L’arrivée de l’électricité au village

Le Petit Comtois du 21 septembre1921

Les anciens ont souvent des anecdotes, toutes plus ou moins cocasses, sur les premiers usages de la lumière électrique dans les campagnes. Celle du candide ne parvenant pas à comprendre comment éteindre une ampoule, celle du grippe-sou s’empressant de tourner l’interrupteur pour limiter sa facture. Mais l’électricité fut plus souvent accueillie avec enthousiasme et émerveillement. Les soldats de 14-18 avaient tous vu les avantages de l’électricité dans les villes où leur régiment les conduisit et ils souhaitaient son installation dans leur village. Or, au sortir de la guerre, seules 20% des communes étaient électrifiées.

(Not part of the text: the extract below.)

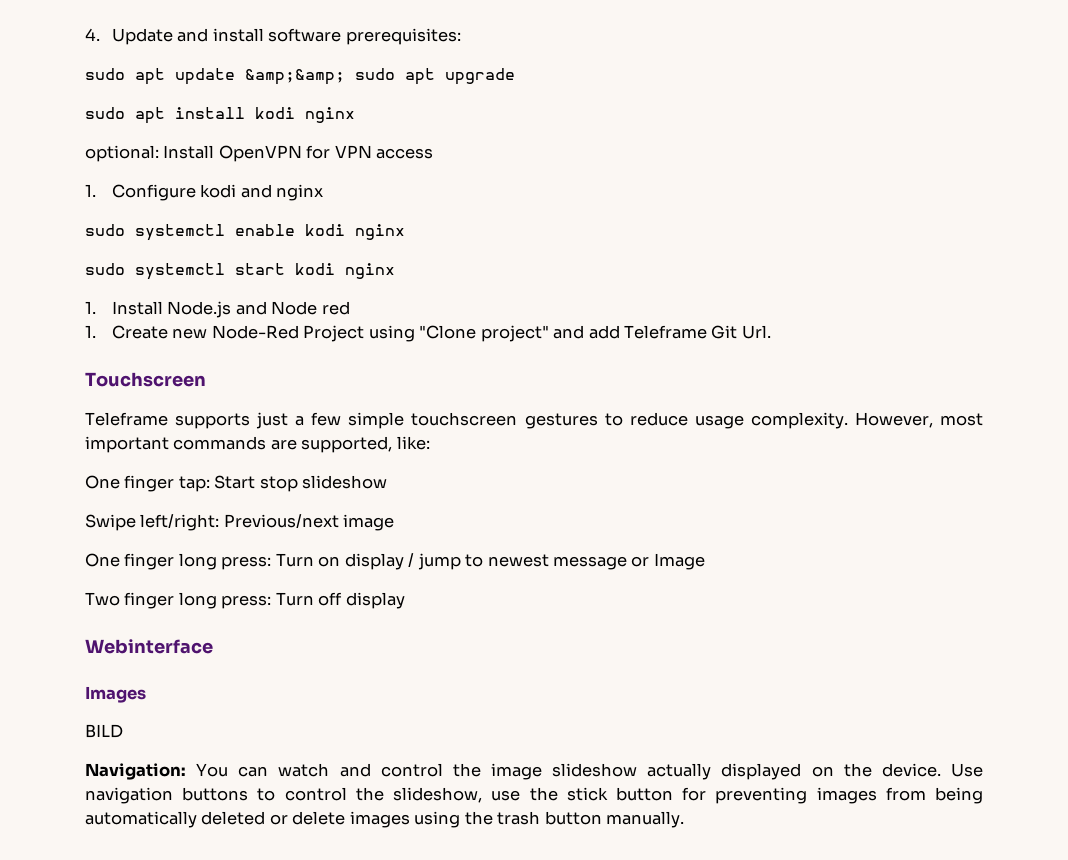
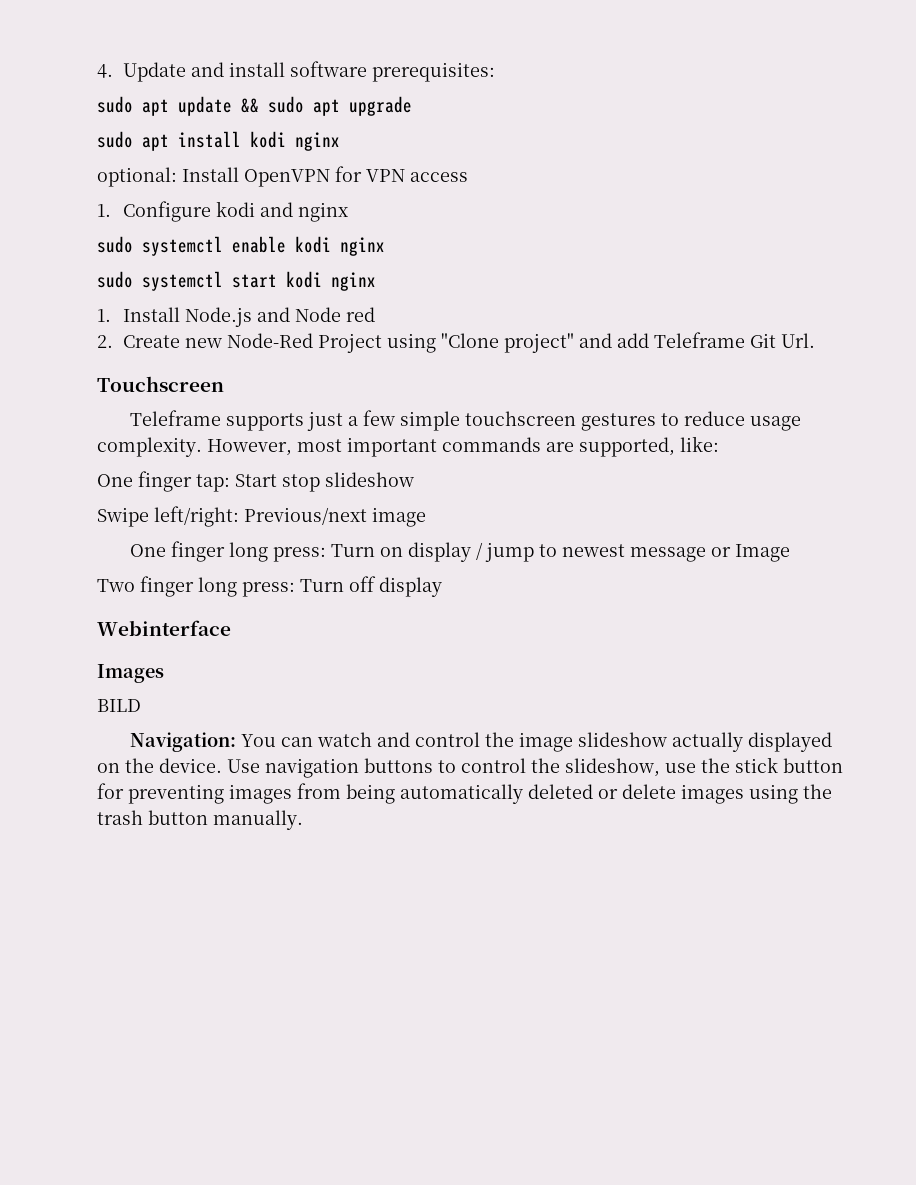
- sudo apt update &amp;&amp; sudo apt upgrade
+ sudo apt update && sudo apt upgrade
- 1. Create new Node-Red Project using "Clone project" and add Teleframe Git Url.
+ 2. Create new Node-Red Project using "Clone project" and add Teleframe Git Url.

Deux villages du  Haut-Doubs sont concernés par ce petit article du Petit Comtois: Bonnétage et Plaimbois-du-Miroir. Ils furent parmi les premiers à être équipés car l’électrification des campagnes fut étalée durant tout l’entre deux guerres pour les communes rurales. Comment expliquer cette avance ?

A quelques exceptions près, les seules communes dotées de l’électricité étaient urbaines, y compris les petites villes. Or, les communes rurales, allaient presque toutes en être dotées avant 1939.

Pour cela, les initiatives locales, relayées souvent au niveau des autorités départementales, furent nombreuses.

Les financements ne furent pas que privés. L’Etat et les collectivités contribuèrent largement. La plupart du temps, des groupements de communes et d’intérêts agricoles ne pouvaient pas trouver un autofinancement et les communes dont il est ici question eurent d’abord  l’avantage à pouvoir négocier avec une société privée implantée localement et apte à les fournir en courant basse tension. Plus tard, une loi de 1923 facilita les subventions du ministère de l’agriculture ; cette loi fut renforcée par une autre en 1928 accélérant la formation de groupements désormais assurés d’être aidés.

Les communes de Bonnétage et Plaimbois-du-Miroir bénéficiaient de la proximité d’une société de production et distribution ancienne (1896) et dynamique. Cette société de Belchamp (Voujeaucourt dans le Doubs) fournissait en grande partie les besoins électriques de la région industrielle du pays de Montbéliard où les usines Peugeot et Japy avaient très tôt ce besoin énergétique.

Dans les communes rurales, les particuliers hésitèrent peu à contracter des abonnements une fois la liaison électrique réalisée. Bénéficier de la lumière électrique dans les habitations comme dans les étables représentait une amélioration indiscutable. Les autres usages, dans les fermes du Haut-Doubs dont il est ici question , nous ramènent à l’horlogerie dont la façon à domicile était fréquente. Ce fut aussi, pour certains, la motorisation de petites machines à bois. L’agriculture elle-même, dans cette région d’élevage laitier, profita surtout de l’éclairage.

Après la guerre, Belchamp augmentait aussi sa production avec le site hydroélectrique du Châtelot sur le Doubs (il sera équipé avec un barrage en 1953) où les eaux de la rivière, encaissée dans des gorges et assez torrentueuse, fournissaient une force hydraulique capable d’entraîner des turbines pour un alternateur.

Des villages du Haut-Doubs profitèrent donc de la houille blanche et du savoir faire électrique  de la région industrielle voisine. Ces villages tirèrent avantage du rôle croisé des communes, des départements, de l’Etat et des entreprises privées.

Beaucoup d’autres campagnes furent moins heureuses en raison de leur isolement et durent attendre les années trente pour s’équiper.

On peut remarquer un poteau électrique sur cette ancienne carte postale de Bonnétage.